(PROBLEM REQUIREMENTS)
Leave out the pictures and retype, exactly, the lines below from the line with "- Record JavaScript CPU Profile" up to and including the line with "force (wheel-body interface)", nothing more.

(RECORDS FOR THE TASK)
________________________

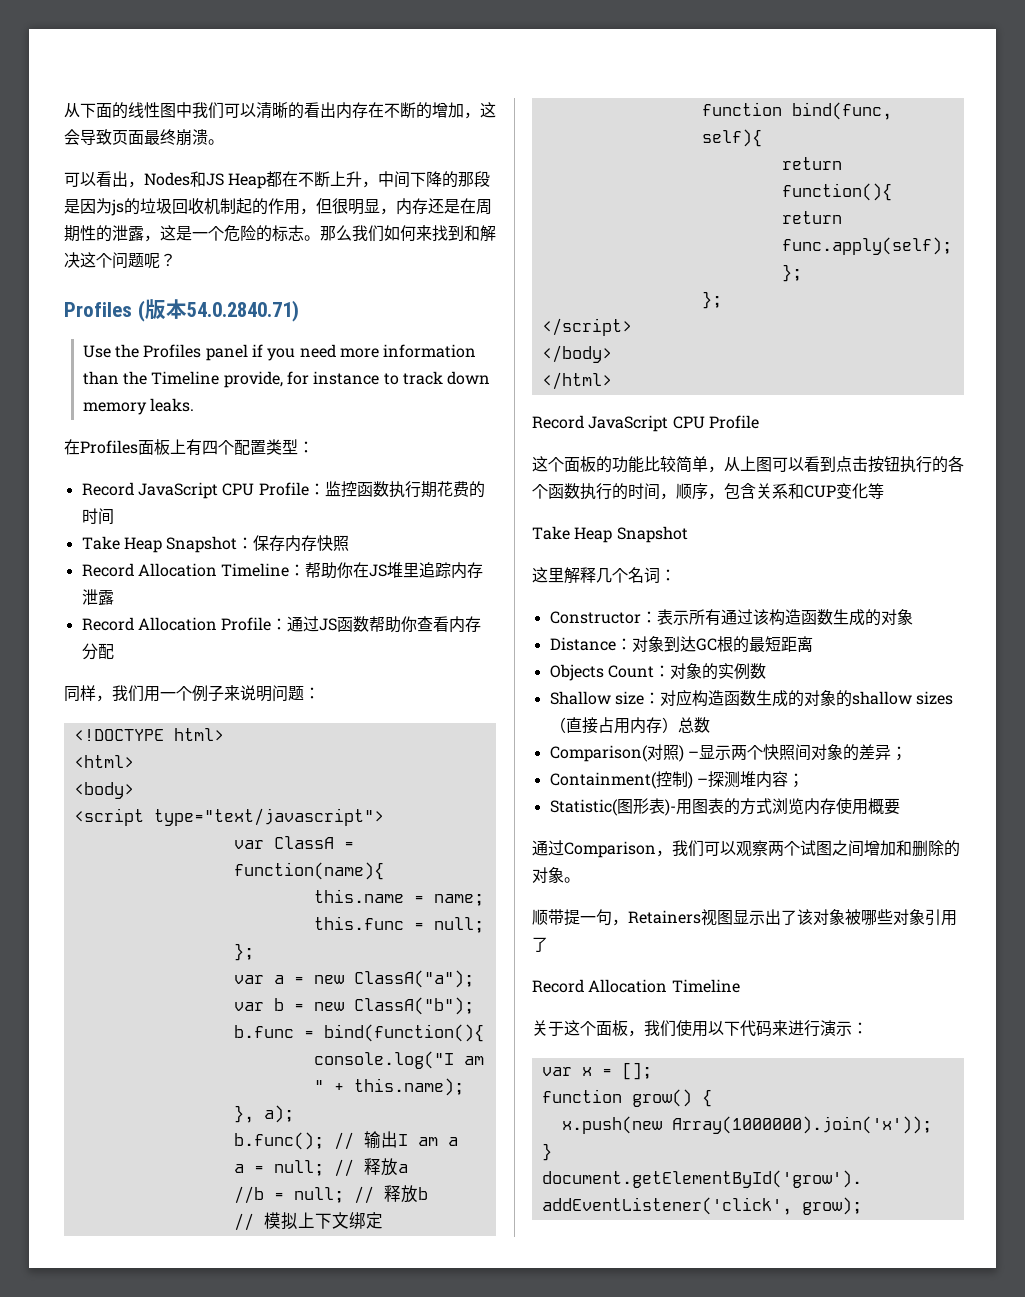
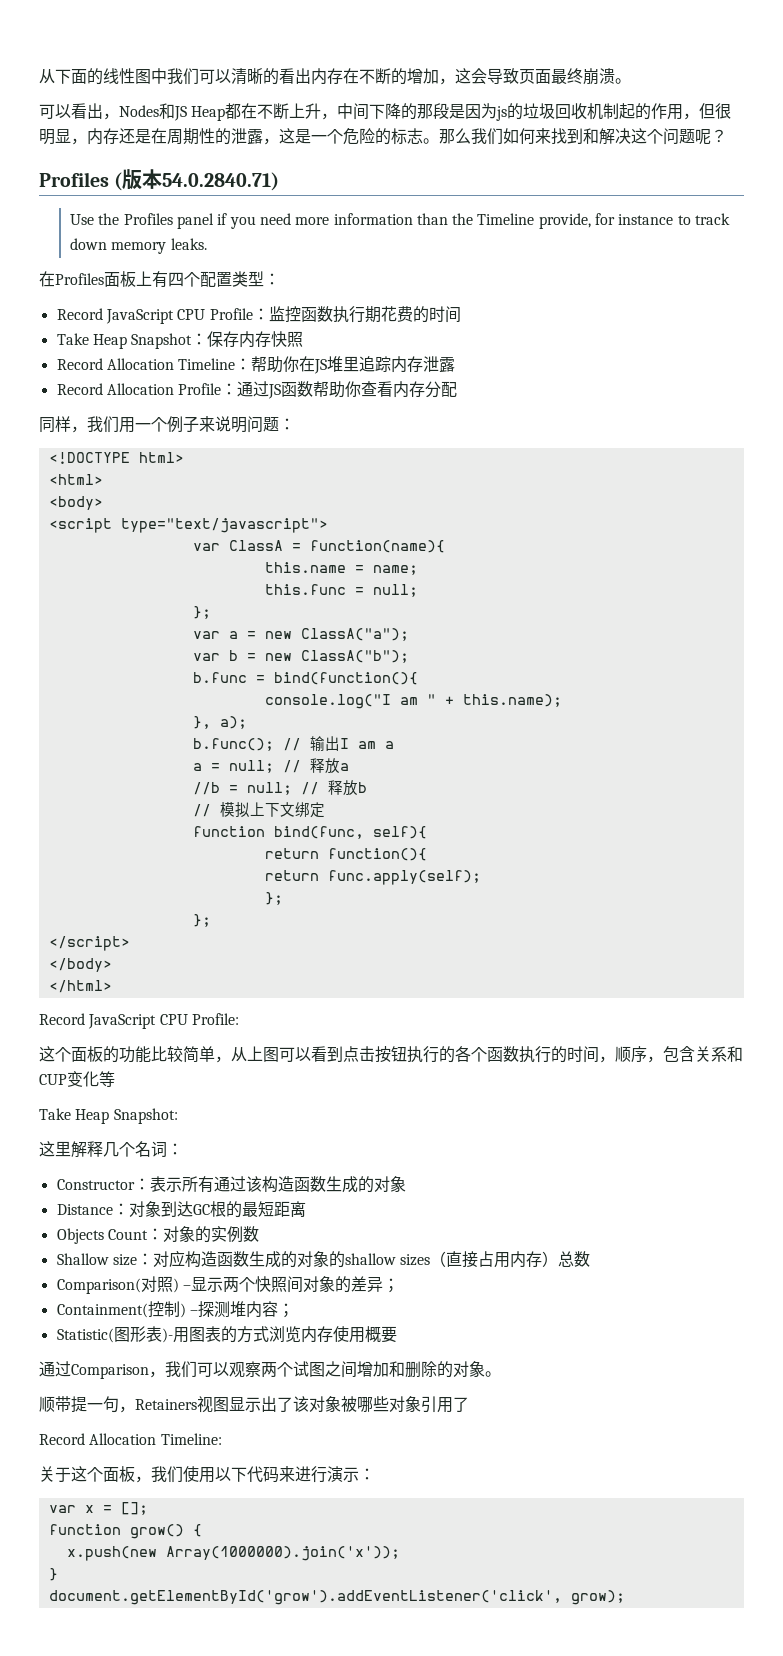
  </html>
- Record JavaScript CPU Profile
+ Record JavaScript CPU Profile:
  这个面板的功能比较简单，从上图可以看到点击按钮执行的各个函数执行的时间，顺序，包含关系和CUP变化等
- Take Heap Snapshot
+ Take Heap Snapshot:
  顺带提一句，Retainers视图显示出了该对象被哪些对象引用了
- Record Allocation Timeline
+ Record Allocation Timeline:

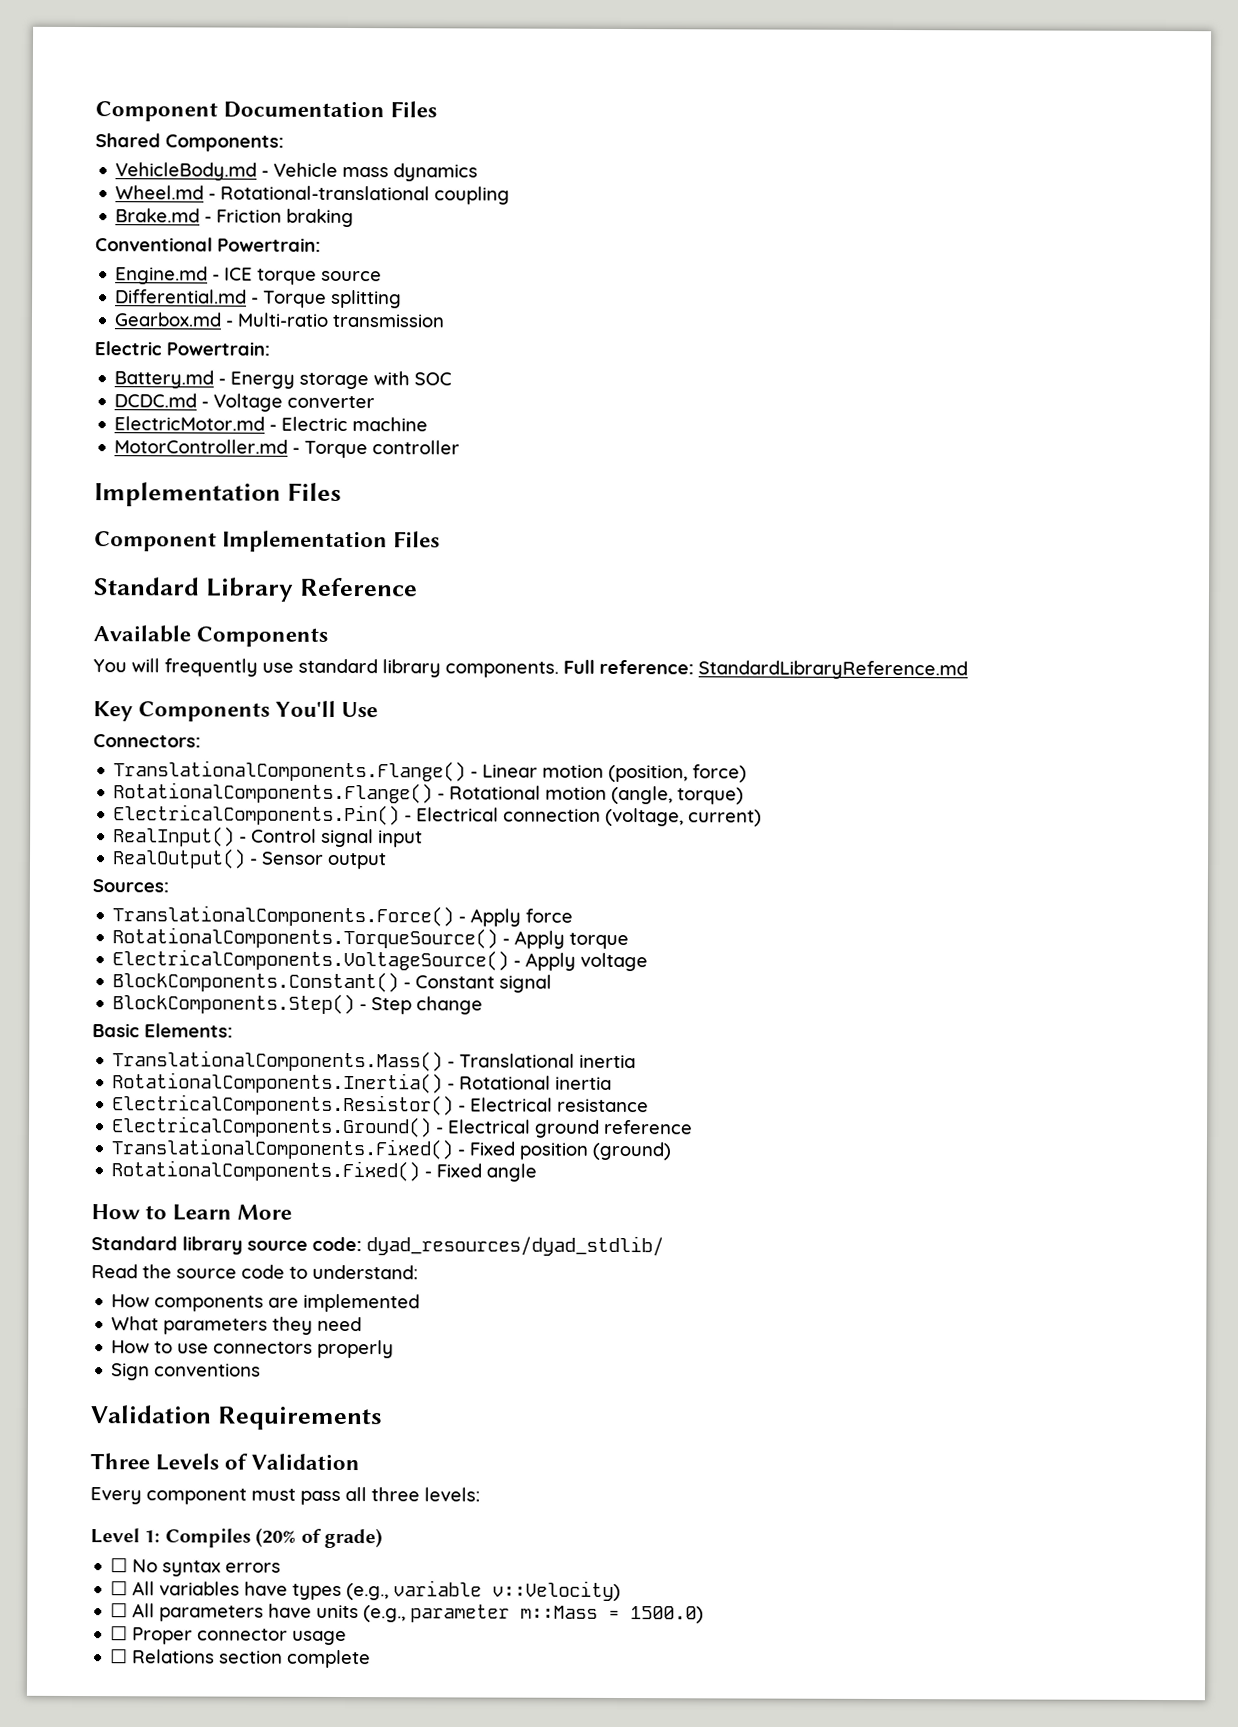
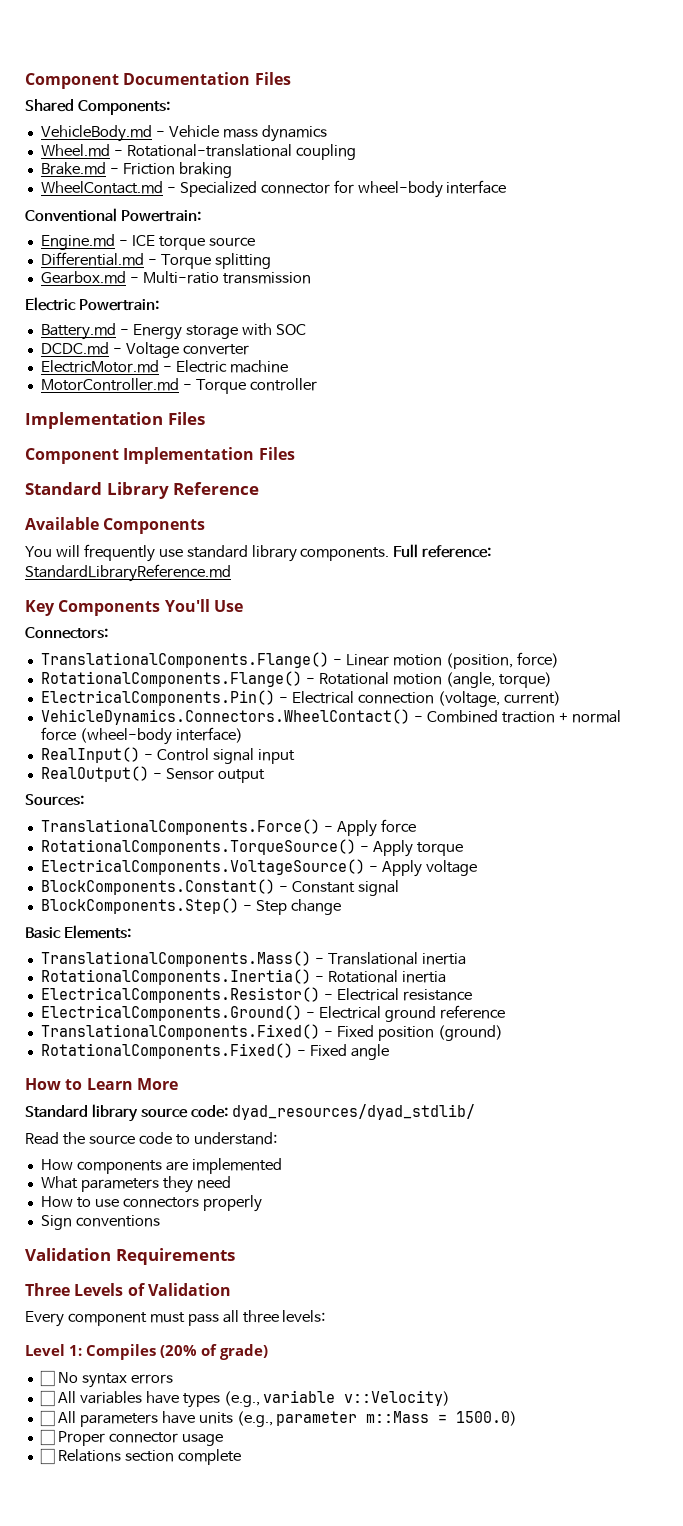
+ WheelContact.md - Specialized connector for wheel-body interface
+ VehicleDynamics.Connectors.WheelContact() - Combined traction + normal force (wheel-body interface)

________________________

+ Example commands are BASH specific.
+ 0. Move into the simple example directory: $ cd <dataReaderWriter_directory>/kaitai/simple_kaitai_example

________________________

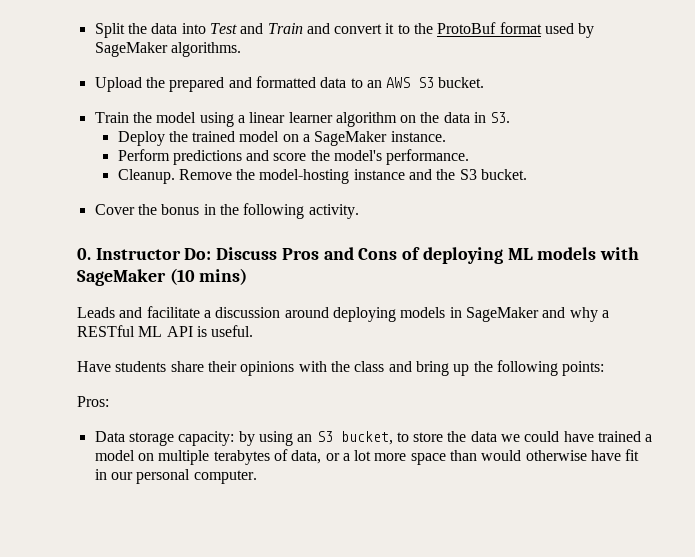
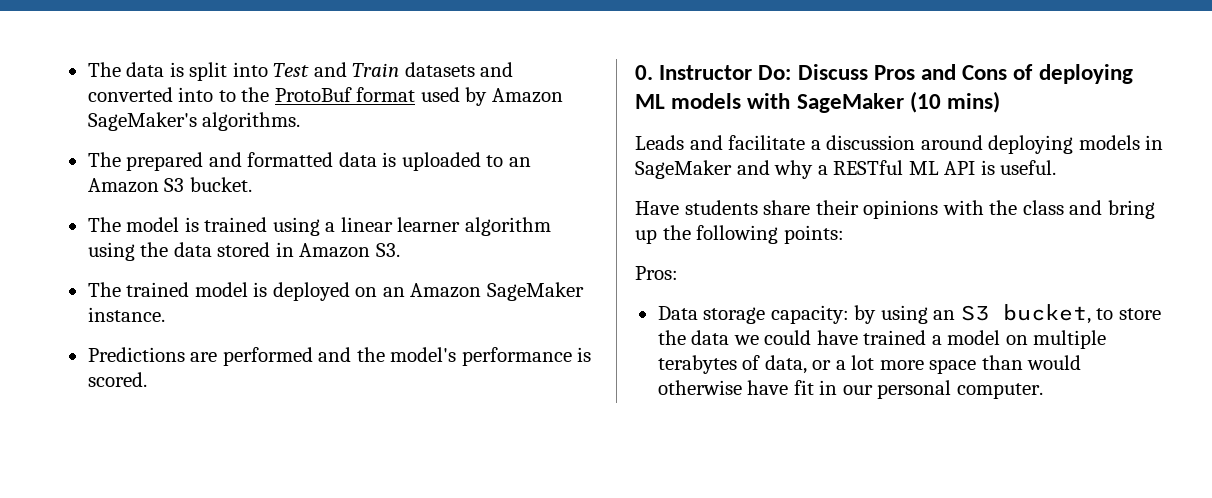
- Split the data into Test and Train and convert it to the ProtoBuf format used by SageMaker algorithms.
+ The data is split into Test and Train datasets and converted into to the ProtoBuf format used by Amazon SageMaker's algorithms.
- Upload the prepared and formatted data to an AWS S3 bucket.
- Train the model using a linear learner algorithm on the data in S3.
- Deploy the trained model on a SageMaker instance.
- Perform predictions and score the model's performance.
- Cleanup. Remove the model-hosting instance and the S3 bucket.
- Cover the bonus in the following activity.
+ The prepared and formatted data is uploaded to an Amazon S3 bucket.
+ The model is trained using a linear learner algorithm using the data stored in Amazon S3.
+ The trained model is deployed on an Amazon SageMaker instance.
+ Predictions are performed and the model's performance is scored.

________________________

(TASK RESULT)
- Record JavaScript CPU Profile
+ Record JavaScript CPU Profile:
  这个面板的功能比较简单，从上图可以看到点击按钮执行的各个函数执行的时间，顺序，包含关系和CUP变化等
- Take Heap Snapshot
+ Take Heap Snapshot:
  顺带提一句，Retainers视图显示出了该对象被哪些对象引用了
- Record Allocation Timeline
+ Record Allocation Timeline:

+ WheelContact.md - Specialized connector for wheel-body interface
+ VehicleDynamics.Connectors.WheelContact() - Combined traction + normal force (wheel-body interface)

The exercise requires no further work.